* Work order
Find all the lines in the entries below that hold the word "spacing" and copy them.

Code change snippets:
Start of Block
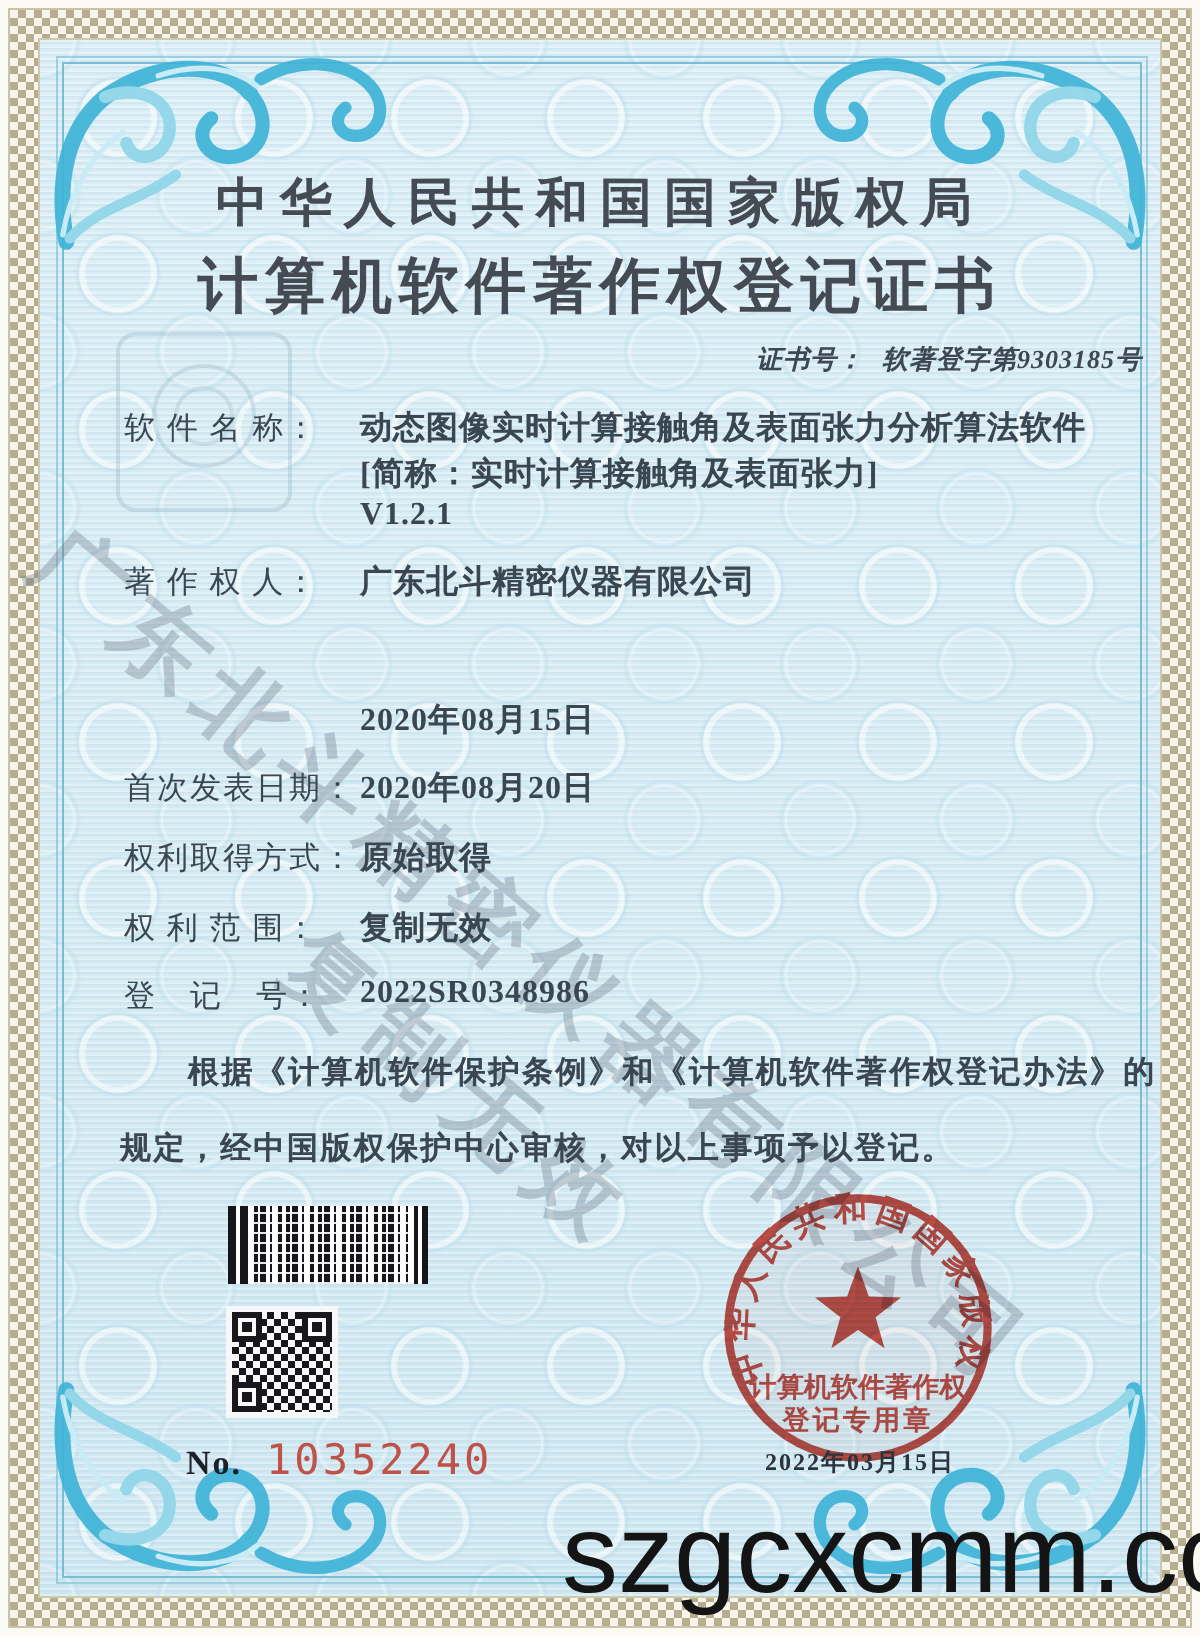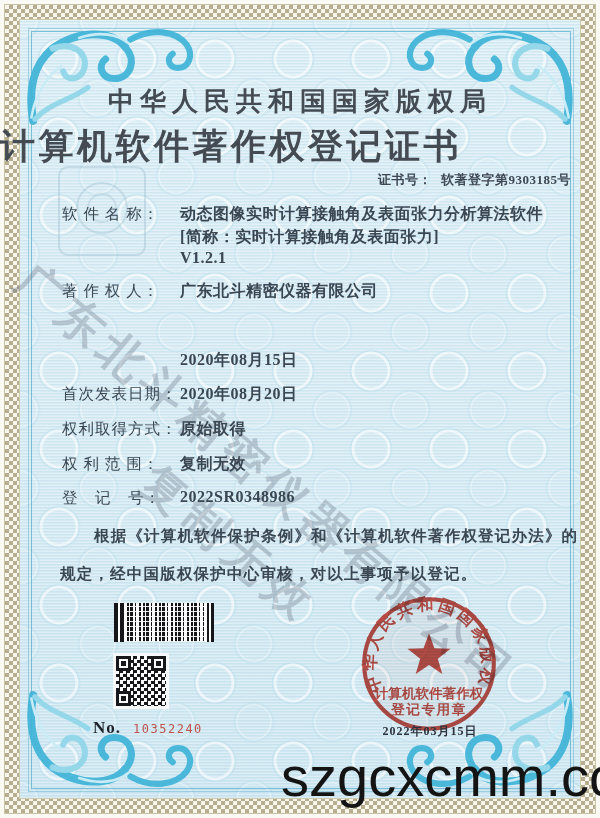--- a/index.html
+++ b/index.html
@@ -63,26 +63,26 @@
     font-family:"Liberation Serif",serif;
   }
   .wm1{left:42px;top:250px;font-size:46px;letter-spacing:7px;}
   .wm2{left:166px;top:452px;font-size:45px;letter-spacing:9px;}
   
   .authority{
     position:absolute;top:84px;left:0;width:100%;text-align:center;
     font-size:26px;font-weight:700;letter-spacing:6px;color:var(--title_dark);
   }
   .cert-title{
-    position:absolute;top:123px;left:0;width:100%;text-align:left;
-    font-size:35px;font-weight:700;letter-spacing:3.5px;color:var(--title_dark);
+    position:absolute;top:123px;left:0;width:100%;text-align:center;
+    font-size:30px;font-weight:700;letter-spacing:3.5px;color:var(--title_dark);
   }
   .certno{
     position:absolute;left:378px;top:171px;font-size:13px;font-weight:700;
-    color:#3e4854;letter-spacing:.5px;
+    color:#3e4854;letter-spacing:.5px;font-style:italic;
   }
   .certno .v{margin-left:9px;}
   
   .lbl{
     position:absolute;left:62px;font-weight:400;font-size:15.5px;
     color:var(--text_dark);letter-spacing:1px;white-space:nowrap;
   }
   .val{
     position:absolute;left:180px;font-weight:600;font-size:16px;
     color:var(--text_dark);letter-spacing:.5px;white-space:nowrap;
@@ -123,21 +123,21 @@
   .seal-txt{fill:var(--seal_red);font-weight:700;font-family:"Liberation Serif",serif;}
   .seal-star{fill:var(--seal_red);}
   .seal-date{
     position:absolute;left:355px;top:723px;width:150px;text-align:center;
     font-size:12px;font-weight:700;color:#2c333d;letter-spacing:1px;
   }
   
   .serial{position:absolute;left:93px;top:718px;}
   .serial .no{font-size:17px;font-weight:700;color:#1c2128;letter-spacing:1px;}
   .serial .num{
-    margin-left:12px;font-family:"DejaVu Sans Mono",monospace;font-size:12px;
+    margin-left:12px;font-family:"DejaVu Sans Mono",monospace;font-size:21px;
     color:var(--number_red);letter-spacing:1.5px;
   }
   
   .site{
     position:absolute;left:281px;top:749px;white-space:nowrap;
     font-family:"Liberation Sans",sans-serif;font-size:56px;font-weight:500;
     color:#141414;line-height:1;
   }
 </style>
 </head>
End of Block
* Answer section
   .wm1{left:42px;top:250px;font-size:46px;letter-spacing:7px;}
   .wm2{left:166px;top:452px;font-size:45px;letter-spacing:9px;}
     font-size:26px;font-weight:700;letter-spacing:6px;color:var(--title_dark);
-    font-size:35px;font-weight:700;letter-spacing:3.5px;color:var(--title_dark);
+    font-size:30px;font-weight:700;letter-spacing:3.5px;color:var(--title_dark);
-    color:#3e4854;letter-spacing:.5px;
+    color:#3e4854;letter-spacing:.5px;font-style:italic;
     color:var(--text_dark);letter-spacing:1px;white-space:nowrap;
     color:var(--text_dark);letter-spacing:.5px;white-space:nowrap;
     font-size:12px;font-weight:700;color:#2c333d;letter-spacing:1px;
   .serial .no{font-size:17px;font-weight:700;color:#1c2128;letter-spacing:1px;}
     color:var(--number_red);letter-spacing:1.5px;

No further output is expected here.